Sue: Well, you get tired of knocking your head against a brick wall eventually and having come up empty handed and having that confirmed by the cohort of community dance workers in the country who we met at a conference an and they just said no. The training that you’re looking for does not exist.
So with that and with a sense that we weren’t going anywhere fast and time was marching on, we decided to try it our way and just see what happened. We had no idea of what our way looked like. We had no idea of the form this dance would take or where it would go or what opportunities there might be or what platforms they might work on or what the dancers would want to do or how they would communicate with everybody. It was all an absolutely blank sheet of paper.
But we were giving it to a group of dancers who we had found through advertising, an inclusive group who had dancers with learning disabilities, leading the way, in control of the situation inviting the non-disabled dancers to work alongside them and we fundamentally gave them the opportunity to design the blueprints that said, this is what we as a cohort of dancers, some with, some without learning disabilities want to do.
Saj: So you were really centring the needs of the dancers themselves, rather than trying to impose something upon them.
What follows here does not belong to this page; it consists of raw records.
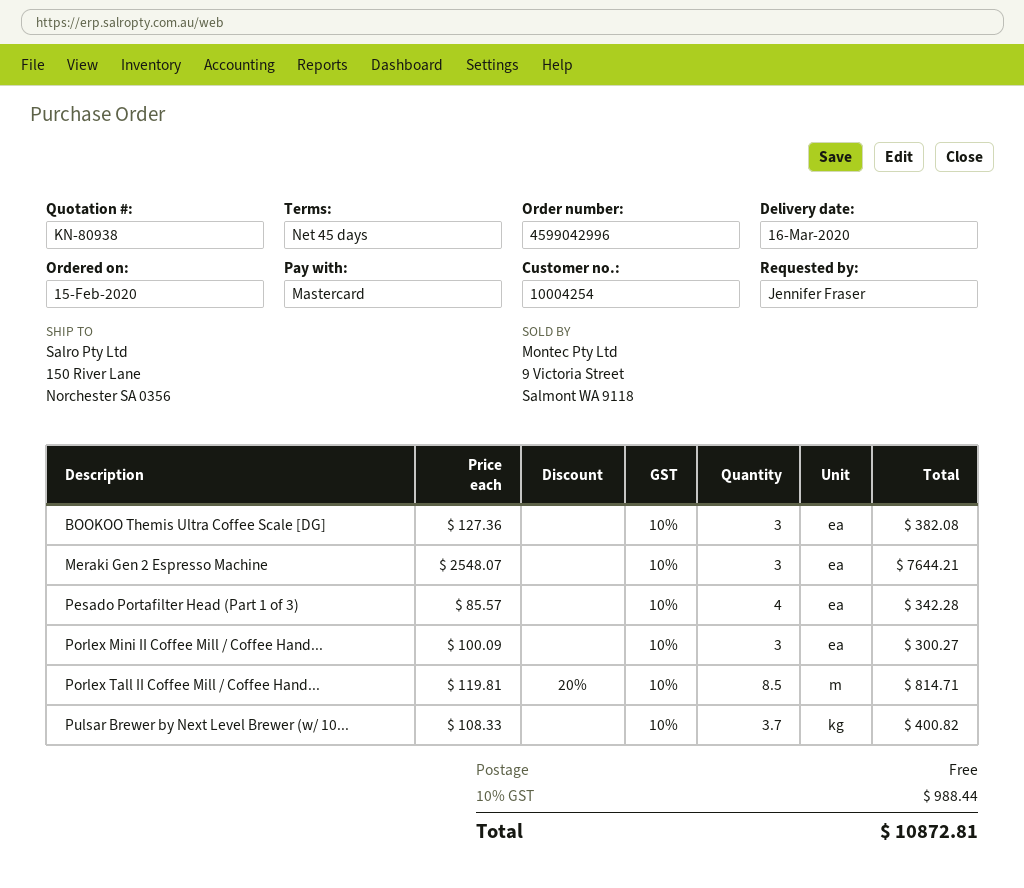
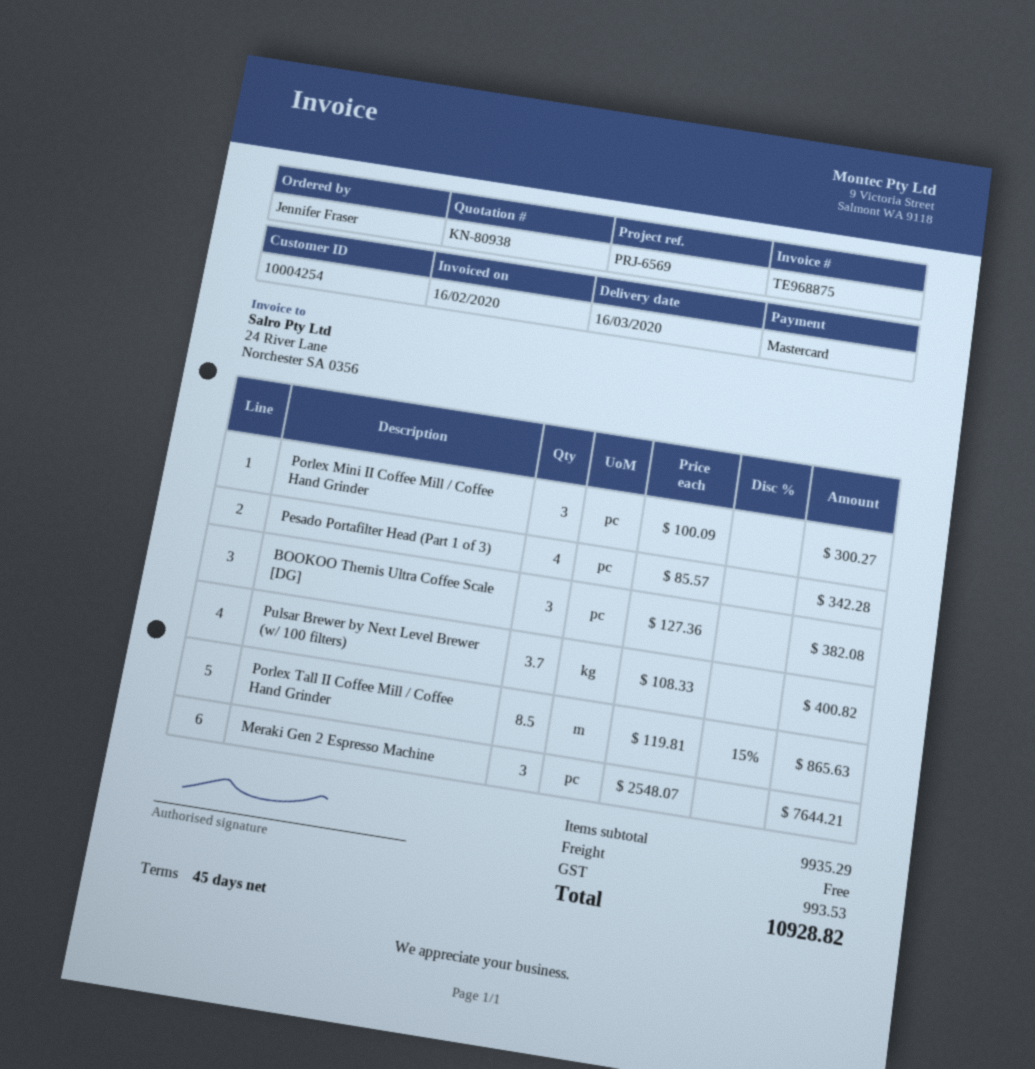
Porlex Tall II Coffee Mill / Coffee Hand...: 8.5 x 119.81 - 20% = 814.71 -> 8.5 x 119.81 - 15% = 865.63
tax: 988.44 -> 993.53
total: 10872.81 -> 10928.82

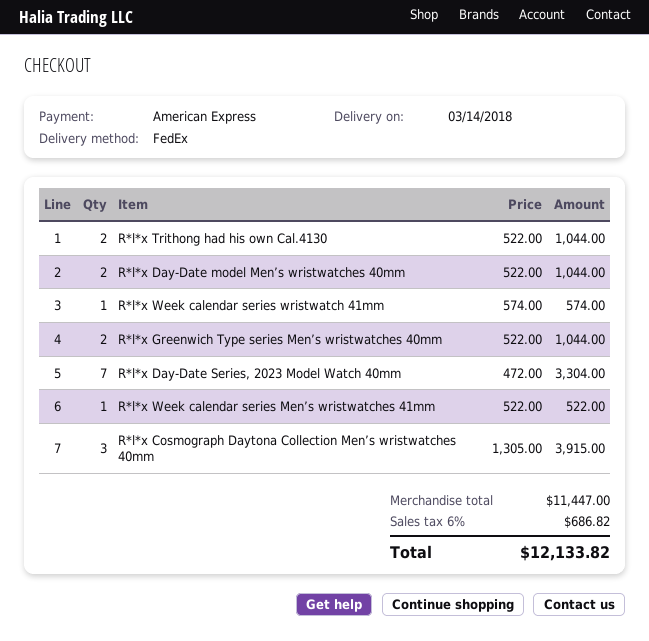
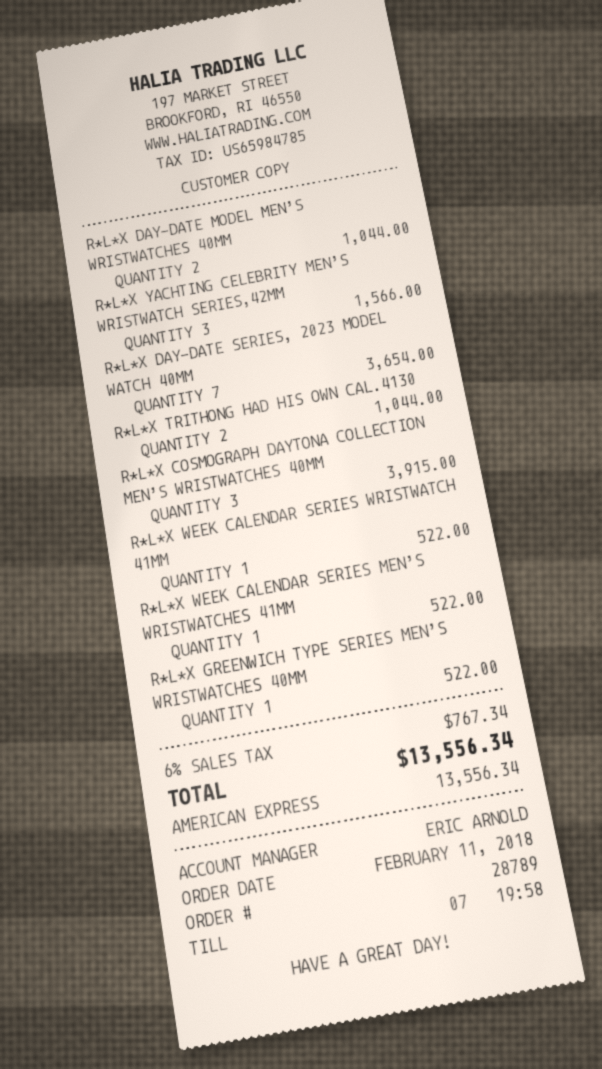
R*l*x Week calendar series wristwatch 41mm: 1 for 574.00 -> 1 for 522.00
R*l*x Greenwich Type series Men’s wristwatches 40mm: 2 for 1044.00 -> 1 for 522.00
R*l*x Day-Date Series, 2023 Model Watch 40mm: 7 for 3304.00 -> 7 for 3654.00
R*L*X YACHTING CELEBRITY MEN’S WRISTWATCH SERIES,42MM: none -> 3 for 1566.00
tax: 6% = 686.82 -> 6% = 767.34
total: 12133.82 -> 13556.34

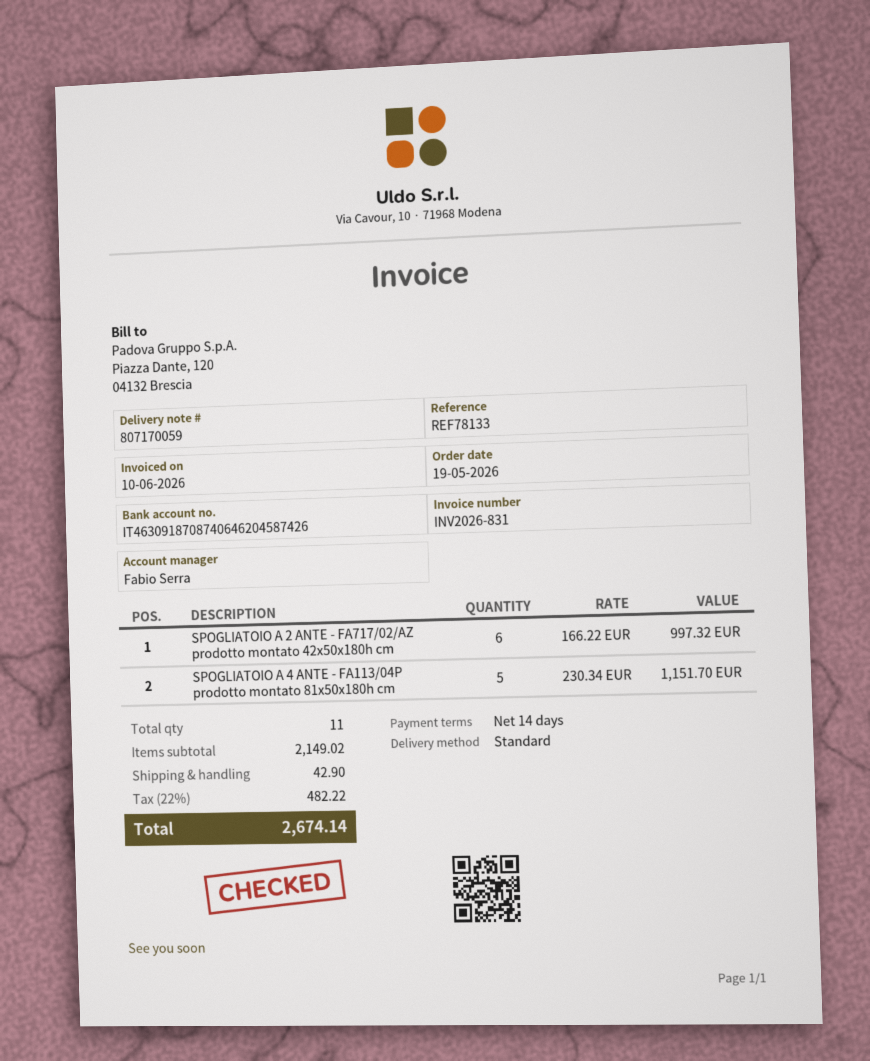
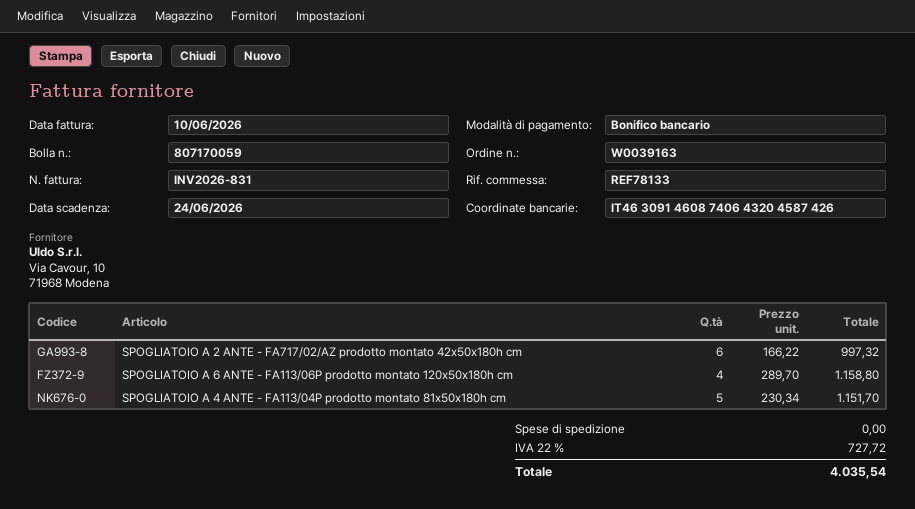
bank account: IT4630918708740646204587426 -> IT4630914608740643204587426
SPOGLIATOIO A 6 ANTE - FA113/06P prodotto montato 120x50x180h cm: none -> 4 x 289.70 = 1158.80
shipping: 42.90 -> 0.00
tax: 22% = 482.22 -> 22% = 727.72
total: 2674.14 -> 4035.54

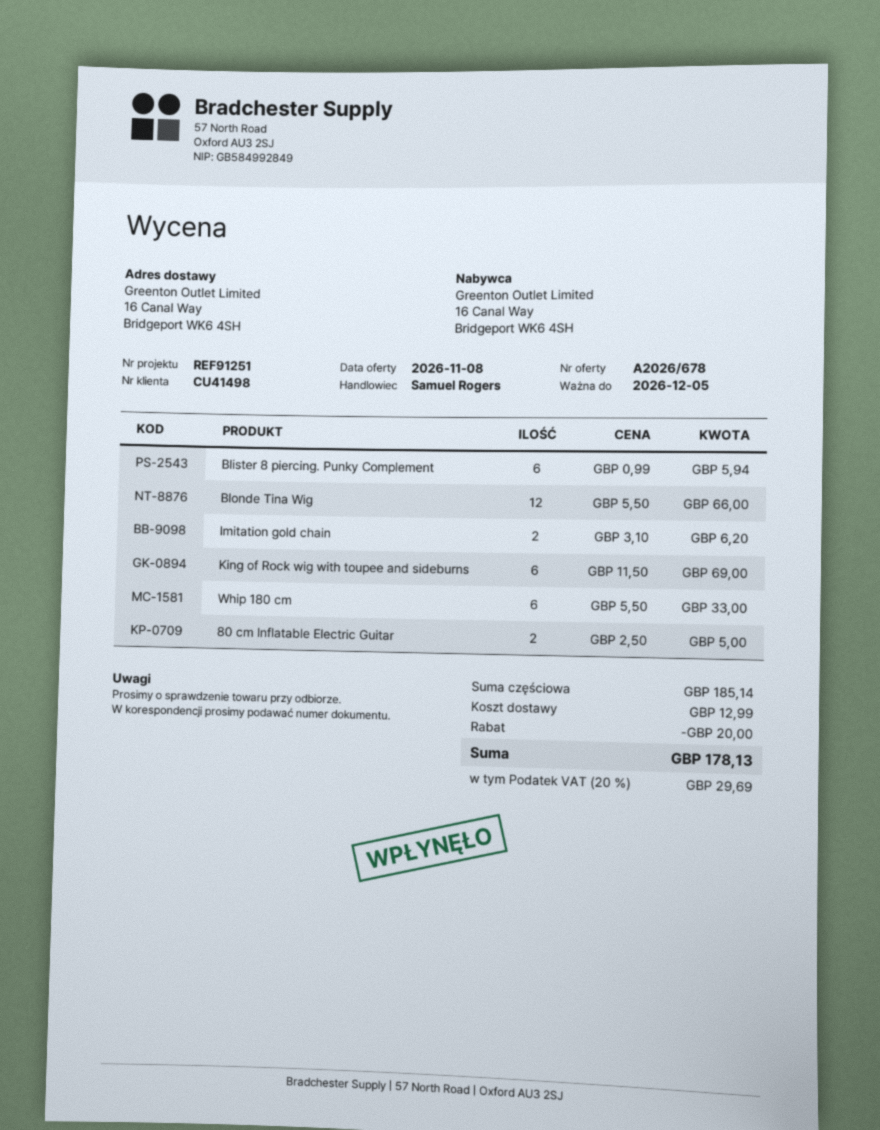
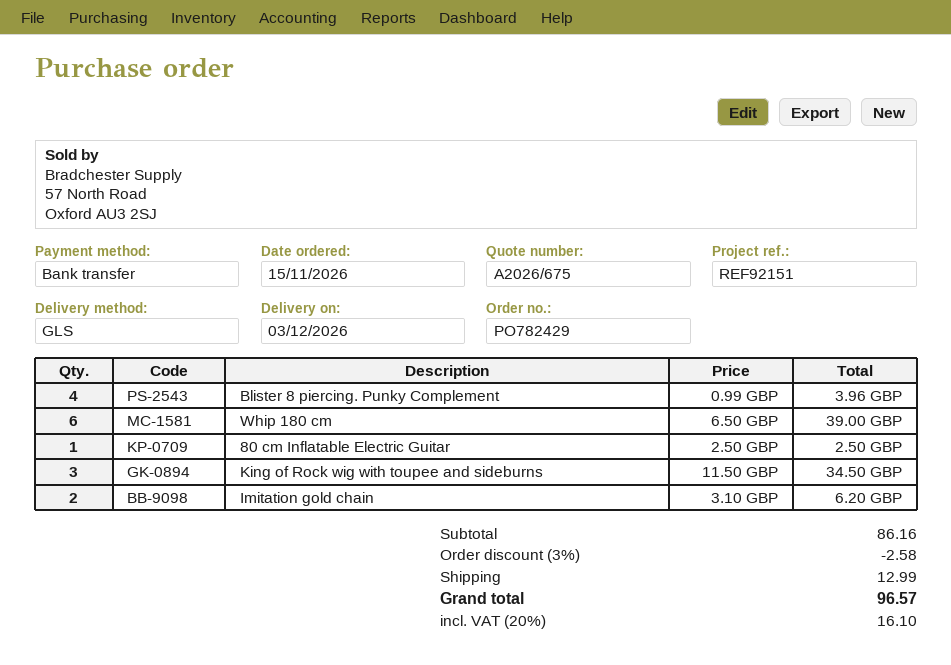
quote number: A2026/678 -> A2026/675
reference: REF91251 -> REF92151
Blister 8 piercing. Punky Complement: 6 x 0.99 = 5.94 -> 4 x 0.99 = 3.96
Blonde Tina Wig: 12 x 5.50 = 66.00 -> none
King of Rock wig with toupee and sideburns: 6 x 11.50 = 69.00 -> 3 x 11.50 = 34.50
Whip 180 cm: 6 x 5.50 = 33.00 -> 6 x 6.50 = 39.00
80 cm Inflatable Electric Guitar: 2 x 2.50 = 5.00 -> 1 x 2.50 = 2.50
subtotal: 185.14 -> 86.16
discount: 20.00 -> 2.58
tax: 20% = 29.69 -> 20% = 16.10
total: 178.13 -> 96.57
Sue: 100% yes, we had not a clue what it was going to look like. And as time has gone on, it shows how little vision we had as to where this dream might go. I suppose I tried really, really hard not to put goals in place, because I think if you have goals and if you score that goal, where do you go from there? So we just have a vision that we are on a journey through life and this journey is going to take us somewhere, but you don’t know where. All you know is you are where you are and which way are you going to turn from here? And then you find out where that next path leads. You just have no idea – whoever could have thought that Jen would be dancing at the House of Lords or that she would be at the 25th birthday bash of the Big Lottery [Fund] and having her photo taken with Sir John Major.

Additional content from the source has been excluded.